The secretary for the Unity of Christians said on 18 November 1964 in the Council Hall about Nostra Aetate: "As to the character of the declaration, the secretariat does not want to write a dogmatic declaration on non-Christian religions, but, rather, practical and pastoral norms." Nostra Aetate does not have any dogmatic authority, and thus one cannot demand from anyone to recognize this declaration as being dogmatic.

In 2012, Cdl. Walter Brandmüller, retired president of the Pontifical Committee for Historical Sciences, announced at a press conference that Nostra Aetate and Dignitatis Humanae "do not have a binding doctrinal content, so one can dialogue about them."

'Distorted' Religion Ignored

On the eve of the 50th anniversary of the opening of Vatican II, Pope Benedict XVI wrote that in Nostra Aetate, a "weakness of this otherwise extraordinary text has gradually emerged: It speaks of religion solely in a positive way, and it disregards the sick and distorted forms of religion."

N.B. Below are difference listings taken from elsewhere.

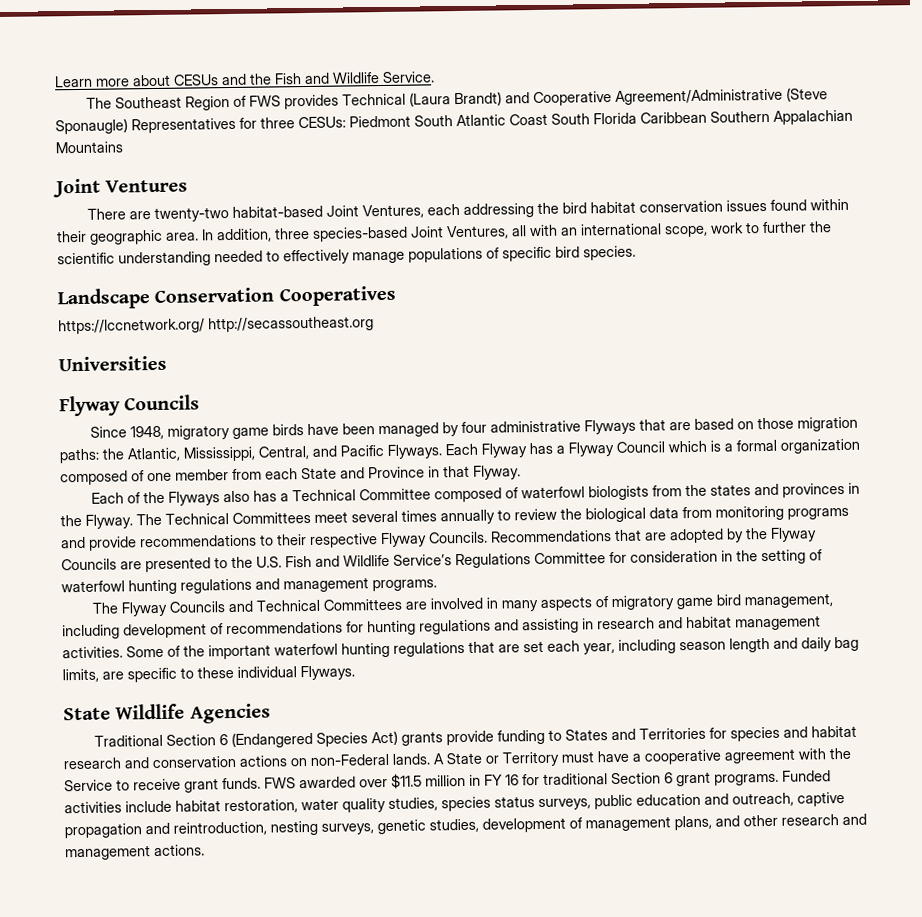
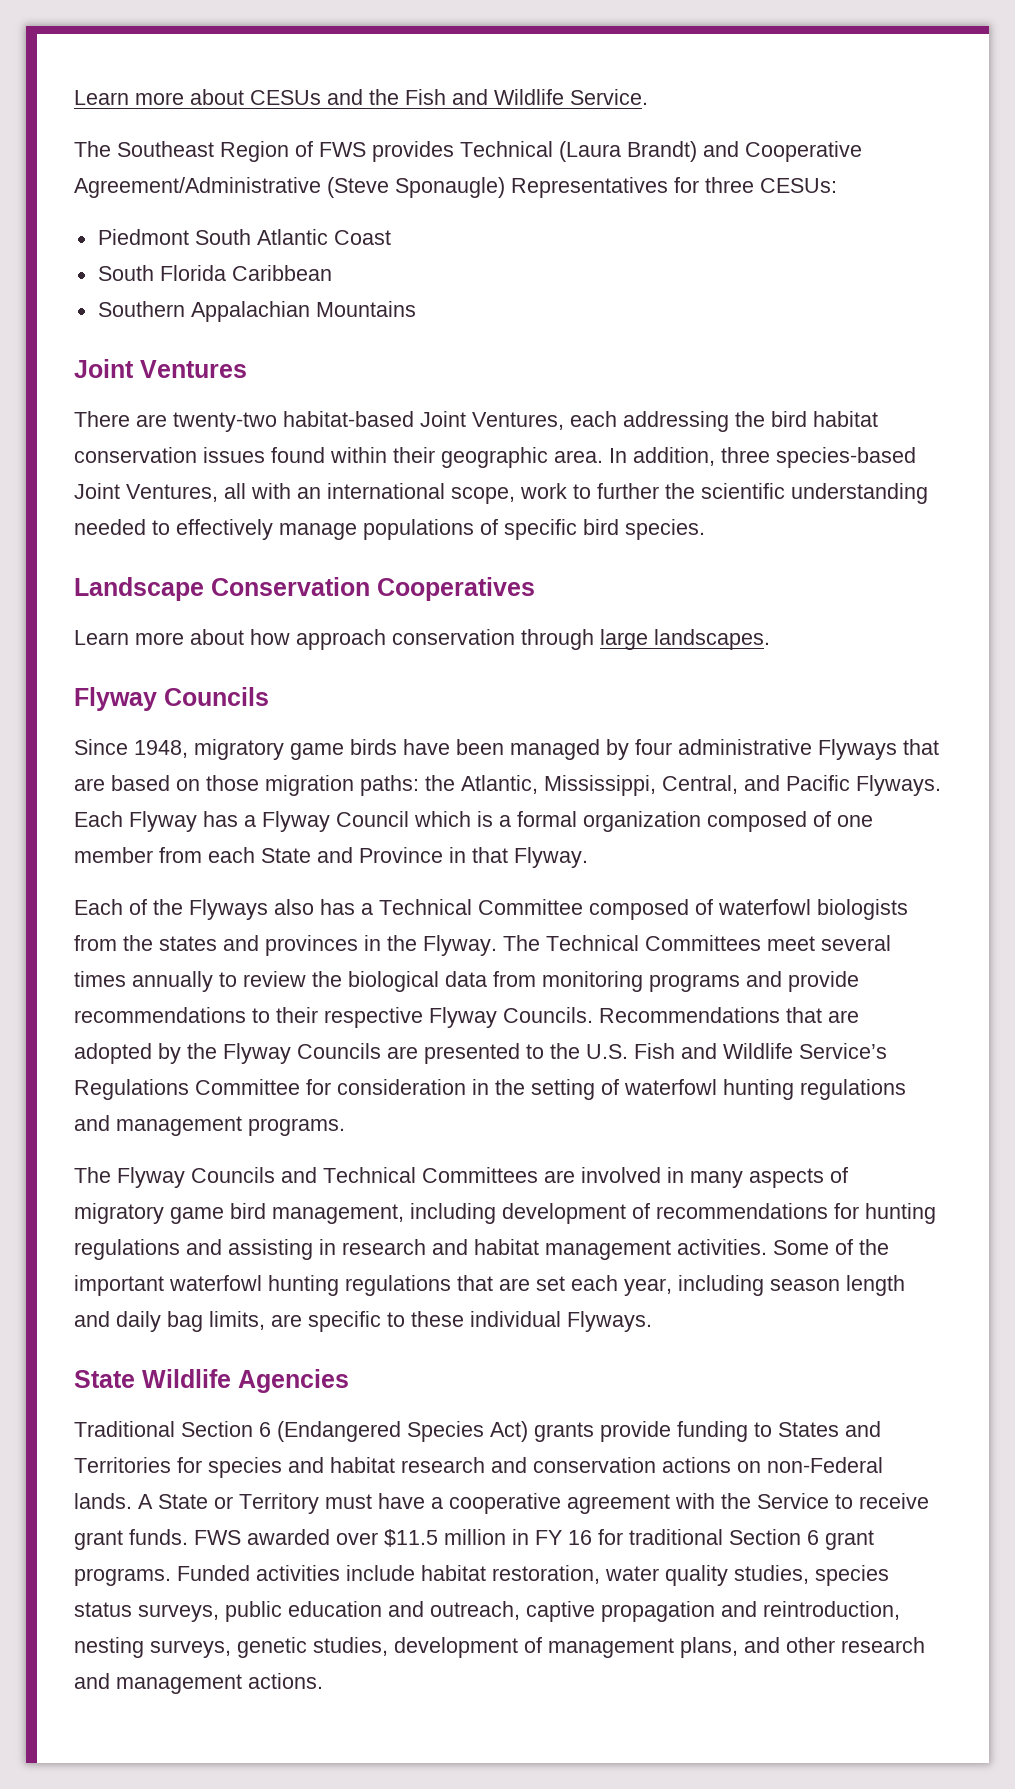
- The Southeast Region of FWS provides Technical (Laura Brandt) and Cooperative Agreement/Administrative (Steve Sponaugle) Representatives for three CESUs: Piedmont South Atlantic Coast South Florida Caribbean Southern Appalachian Mountains
+ The Southeast Region of FWS provides Technical (Laura Brandt) and Cooperative Agreement/Administrative (Steve Sponaugle) Representatives for three CESUs:
+ Piedmont South Atlantic Coast
+ South Florida Caribbean
+ Southern Appalachian Mountains
- https://lccnetwork.org/ http://secassoutheast.org
- Universities
+ Learn more about how approach conservation through large landscapes.

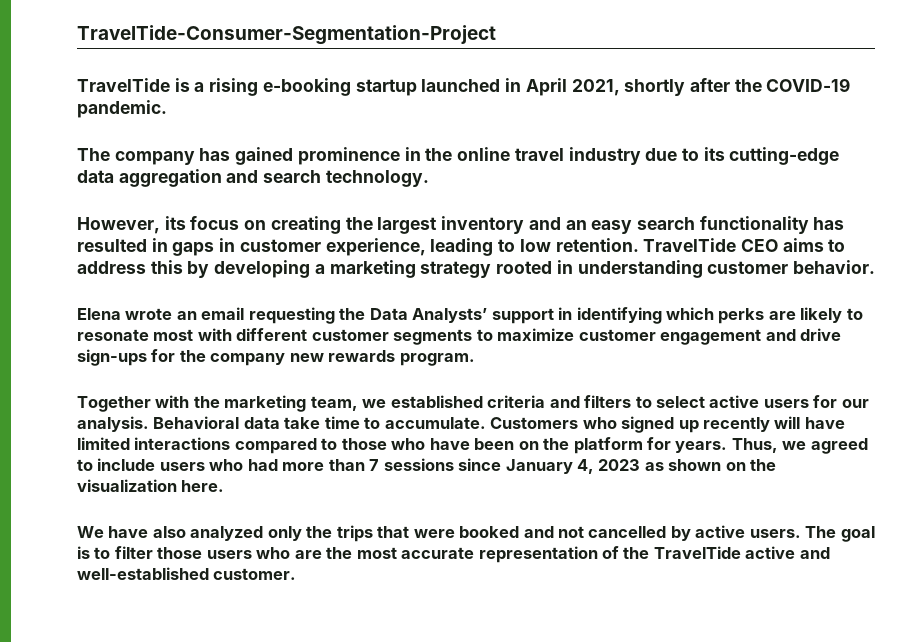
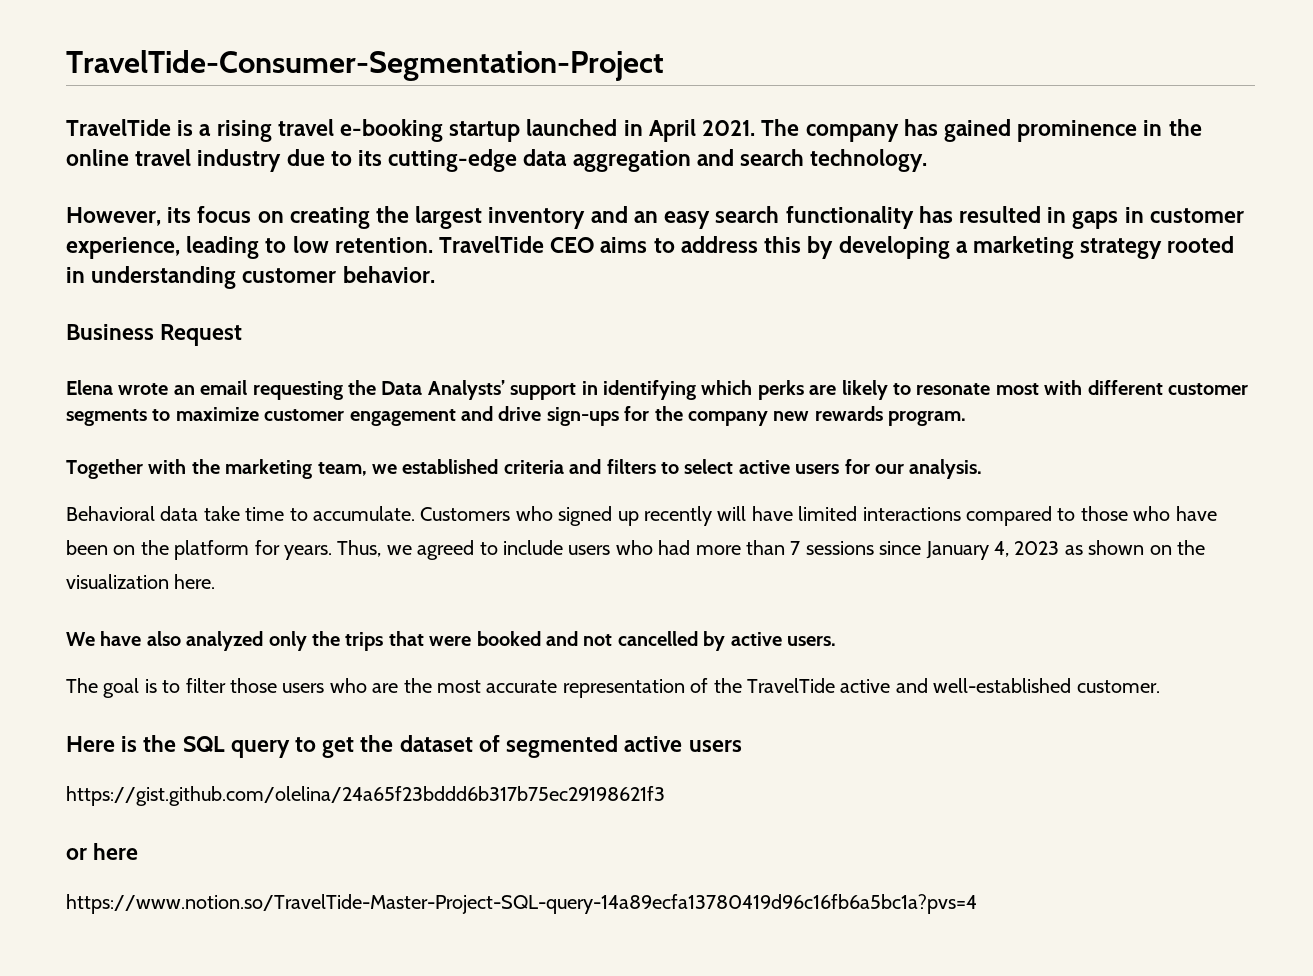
- TravelTide is a rising e-booking startup launched in April 2021, shortly after the COVID-19 pandemic.
- The company has gained prominence in the online travel industry due to its cutting-edge data aggregation and search technology.
+ TravelTide is a rising travel e-booking startup launched in April 2021. The company has gained prominence in the online travel industry due to its cutting-edge data aggregation and search technology.
+ Business Request
- Together with the marketing team, we established criteria and filters to select active users for our analysis. Behavioral data take time to accumulate.
+ Together with the marketing team, we established criteria and filters to select active users for our analysis.
+ Behavioral data take time to accumulate.
- We have also analyzed only the trips that were booked and not cancelled by active users. The goal is to filter those users who are the most accurate representation of the TravelTide active and well-established customer.
+ We have also analyzed only the trips that were booked and not cancelled by active users.
+ The goal is to filter those users who are the most accurate representation of the TravelTide active and well-established customer.
+ Here is the SQL query to get the dataset of segmented active users
+ https://gist.github.com/olelina/24a65f23bddd6b317b75ec29198621f3
+ or here
+ https://www.notion.so/TravelTide-Master-Project-SQL-query-14a89ecfa13780419d96c16fb6a5bc1a?pvs=4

Spencer told Church Militant how he'd found "numerous Catholic spokesmen who are reluctant in the extreme to proselytize among Muslims, or to criticize Islam's teachings of violence and subjugation, or even to speak out against the Muslim persecution of Christians because Vatican II says that we all worship the same God."

"This teaching has caused an immense amount of confusion within the Church and misled all too many Catholics into thinking that Muslims are some sort of semi-Christian sect, a sect that teaches theological and moral errors which must never be noticed; to do so would be impolite and even un-Christian," Spencer lamented.